THINK 2010 Laboratory Project Category Winners



Finalist: BRANDON LI

Jericho, New York
Jericho Senior High School

Project Title

Pore Size Reduction of Electrospun Polyacrylonitrile (PAN) Scaffolds for High Performance Microfiltration

Abstract

Phase immersion membranes suffer from low porosity, low flux, and difficulty of production. Electrospinning, a process that creates continuous and uniform nanofibers and microfibers, can overcome these limitations, though large pore sizes have limited its application in microfiltration. This study sought to reduce the pore size of electrospun polyacrylonitrile (PAN) through controlling fiber diameter, tip-to-collector distance, and membrane thickness. Electrospun PAN was compressed under deionized water for 0-4 minutes to further reduce the pore size. Pure water flux and rejection percentage of .2 μm carboxylate microspheres of electrospun PAN was compared to that of commercial Millipore™ Millex-GS microfilters both before and after water compression. Though not optimized, the PAN membranes (after 4 minutes of compression) exhibited significantly higher flux (p = 5.65 x 10-7), rejection (p =1.12 x 10-7), and porosity (p = 2.49 x 10-15) than Millex-GS. A new class of high performance electrospun microfilters was developed.




Semi-finalist: GHAZAL ERFANI

Plainview, New York
Plainview Old Bethpage JFK High School

Project Title

Surface Modified pH-Sensitive Liposomes for Targeted Cancer Therapy

Abstract

Ovarian cancer is the deadliest gynecologic cancer with an estimated 14,000 deaths projected by the end of 2009. Due to the limited effectiveness of conventional drug delivery methods, an optimized targeted drug delivery system is essential in the advancement of chemotherapeutic means. Since liposomes are nontoxic amphiphilic molecules of natural origin, they are often used in the creation of nanocarriers. Polyethylene glycol (PEGylated) pH-sensitive liposomes were prepared and loaded with the chemotherapeutic drug, Doxorubicin. Herceptin, a monoclonal antibody which binds to receptor--HER2--commonly overexpressed on the surface of certain cancer cells, was attached to these liposomes to target SKOV3 ovarian cancer cells. Fluorometer measurements were used to show an increased efficacy of liposome targeting, binding, and internalization and a faster, more efficient drug release rate. Furthermore, (MTT) assays were used to quantitatively assess that greater concentrations and uptake of drug initiated significantly higher cell death rates. In the future, liposomes will be exposed to breast cancer cell lines SKBR3 and BT474, which both also overexpress HER2, to further confirm the efficacy of this novel liposomal chemotherapeutic strategy.
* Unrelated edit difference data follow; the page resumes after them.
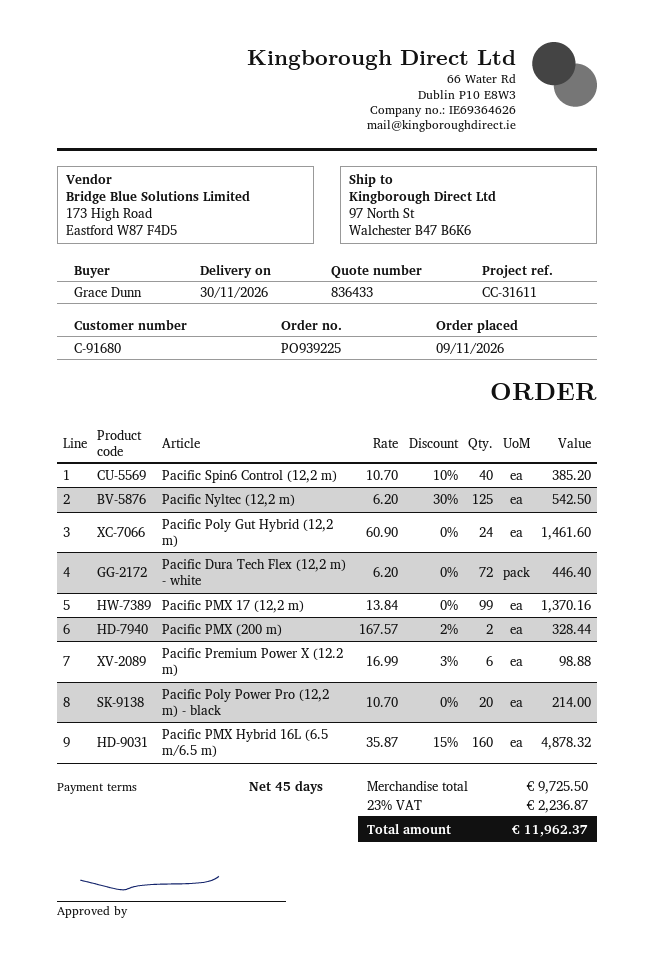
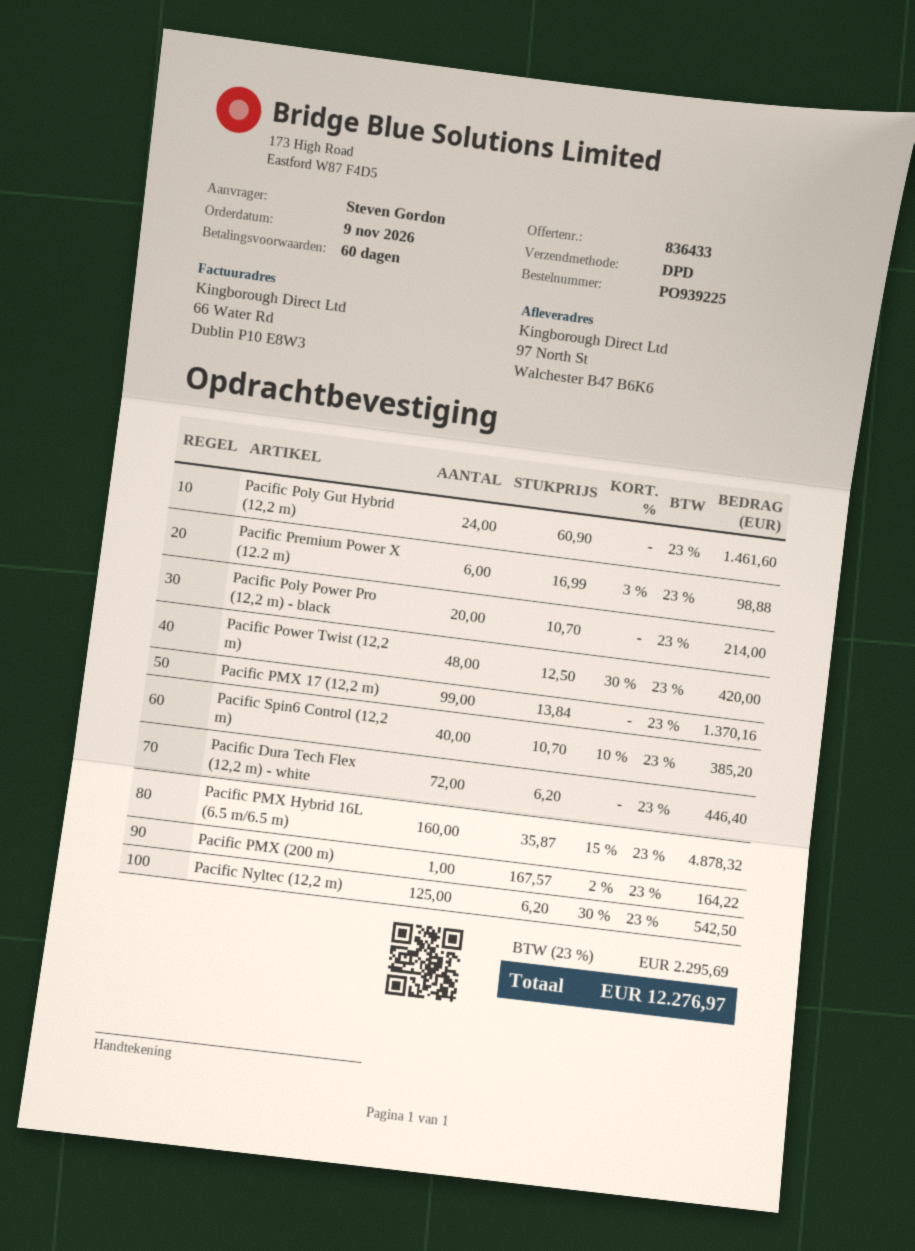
payment terms: 45 days -> 60 days
ordered by: Grace Dunn -> Steven Gordon
Pacific PMX (200 m): 2 x 167.57 - 2% = 328.44 -> 1 x 167.57 - 2% = 164.22
Pacific Power Twist (12,2 m): none -> 48 x 12.50 - 30% = 420.00
tax: 23% = 2236.87 -> 23% = 2295.69
total: 11962.37 -> 12276.97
Semi-finalist: DANIEL CHUN

Plain, New York
Plainview Old Bethpage JFK High School

Project Title

Modification of PET via a Biocatalyst

Abstract

Poly(ethylene terephthalate) (PET) is widely used in textile and medical industries because of its superior physical, mechanical, and chemical properties. However, its hydrophobic surface significantly diminishes its versatility. Previous studies utilized harsh chemical methods and conditions to increase its hydrophilicity, raising numerous environmental concerns. Thus, a need exists for a “green chemistry” inspired biocatalyst that can catalyze the modification of PET. In this study, PET was modified through transesterification and transamidation reactions using an amine media, Humicola insolens Cutinase (HiC), and a new HiC-AOT complex synthesized through ion-pairing. Fourier Transform Infrared (FT-IR) spectroscopy showed that only the HiC-AOT functionalized the PET with both hydroxyl and amine groups, proving that transesterification and transamidation occurred. Contact angle measurements confirmed that PET modified using HiC-AOT was more hydrophilic than the other modified polymers without sacrificing mechanical stability. Through the enhanced biocatalytic activity of the HiC-AOT complex, the commercial applications of the modified PET are drastically improved. Now, the direct application of dyes onto polyester fibers is feasible, greatly reducing chemical wastes in textile production.